== Work instruction ==
All lines from the line containing "subtotal: 32504.94 -> 32296.69" up to and including the last line of the entries must be written out exactly, with no others.

== Entries supplied ==

== Segment start ==

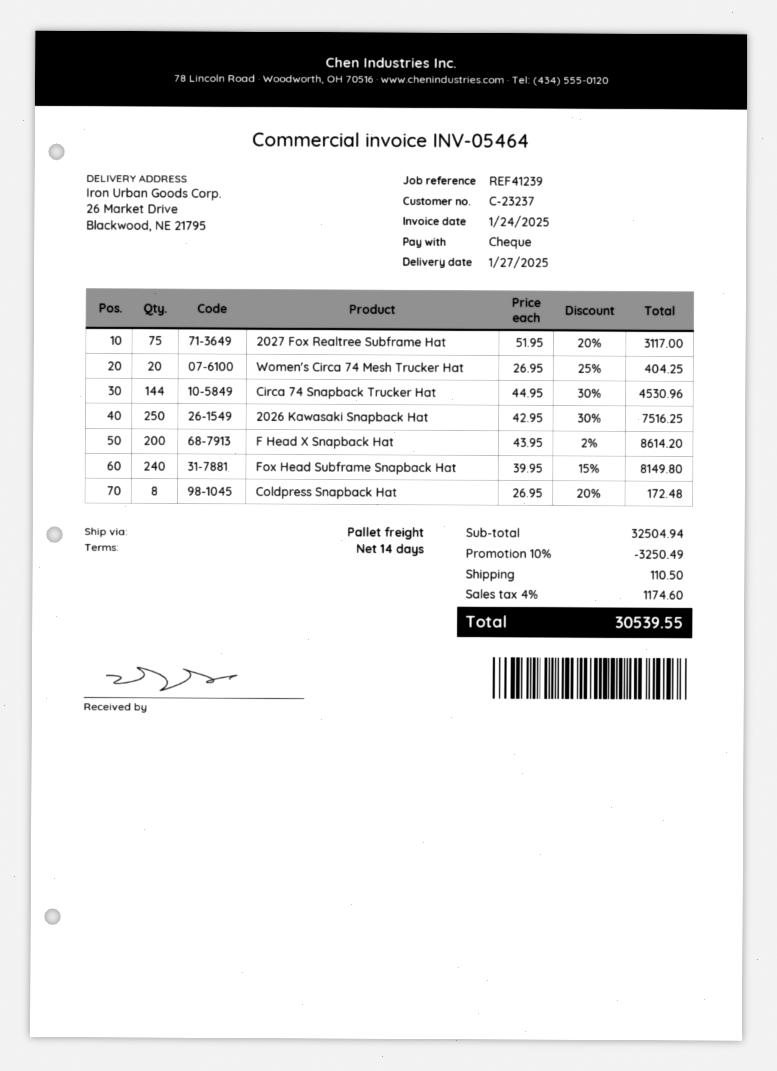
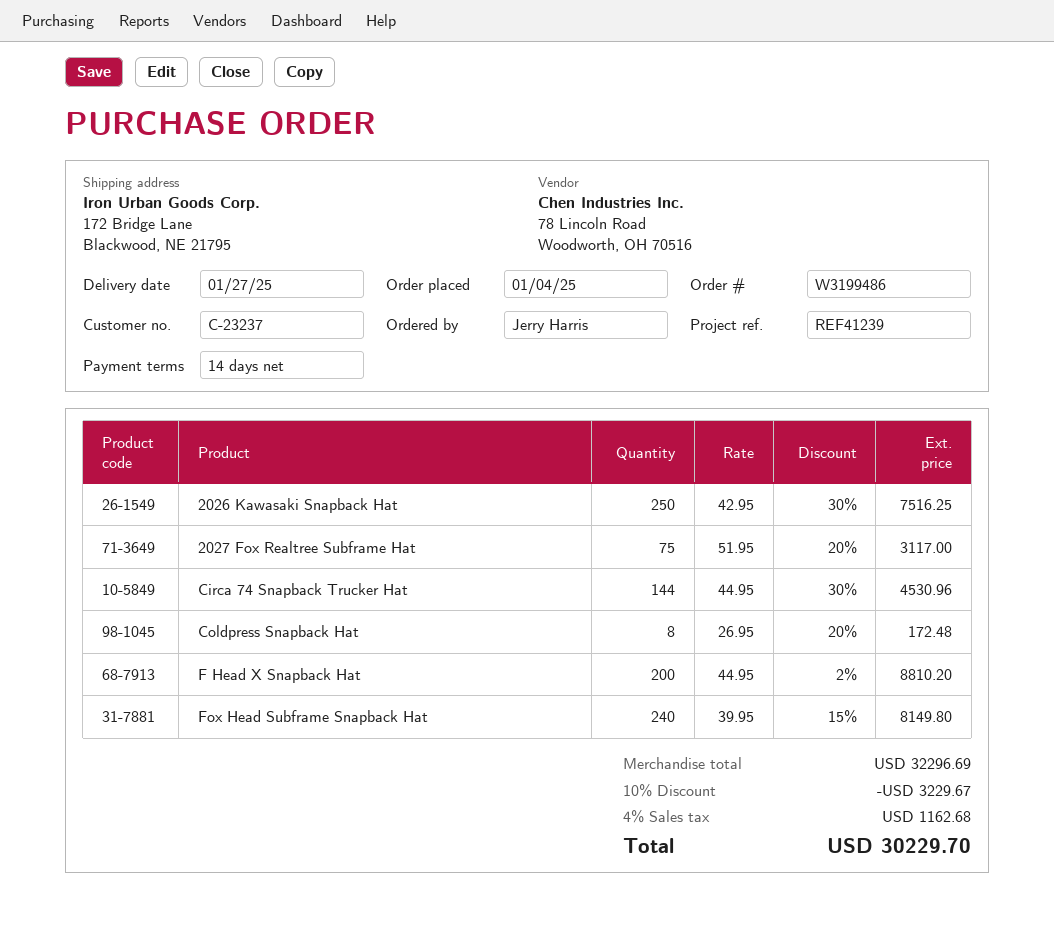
ship to: 26 Market Drive, Blackwood, NE 21795 -> 172 Bridge Lane, Blackwood, NE 21795
Women's Circa 74 Mesh Trucker Hat: 20 x 26.95 - 25% = 404.25 -> none
F Head X Snapback Hat: 200 x 43.95 - 2% = 8614.20 -> 200 x 44.95 - 2% = 8810.20
subtotal: 32504.94 -> 32296.69
discount: 10% = 3250.49 -> 10% = 3229.67
shipping: 110.50 -> none
tax: 4% = 1174.60 -> 4% = 1162.68
total: 30539.55 -> 30229.70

== Segment end ==

== Expected answer ==
subtotal: 32504.94 -> 32296.69
discount: 10% = 3250.49 -> 10% = 3229.67
shipping: 110.50 -> none
tax: 4% = 1174.60 -> 4% = 1162.68
total: 30539.55 -> 30229.70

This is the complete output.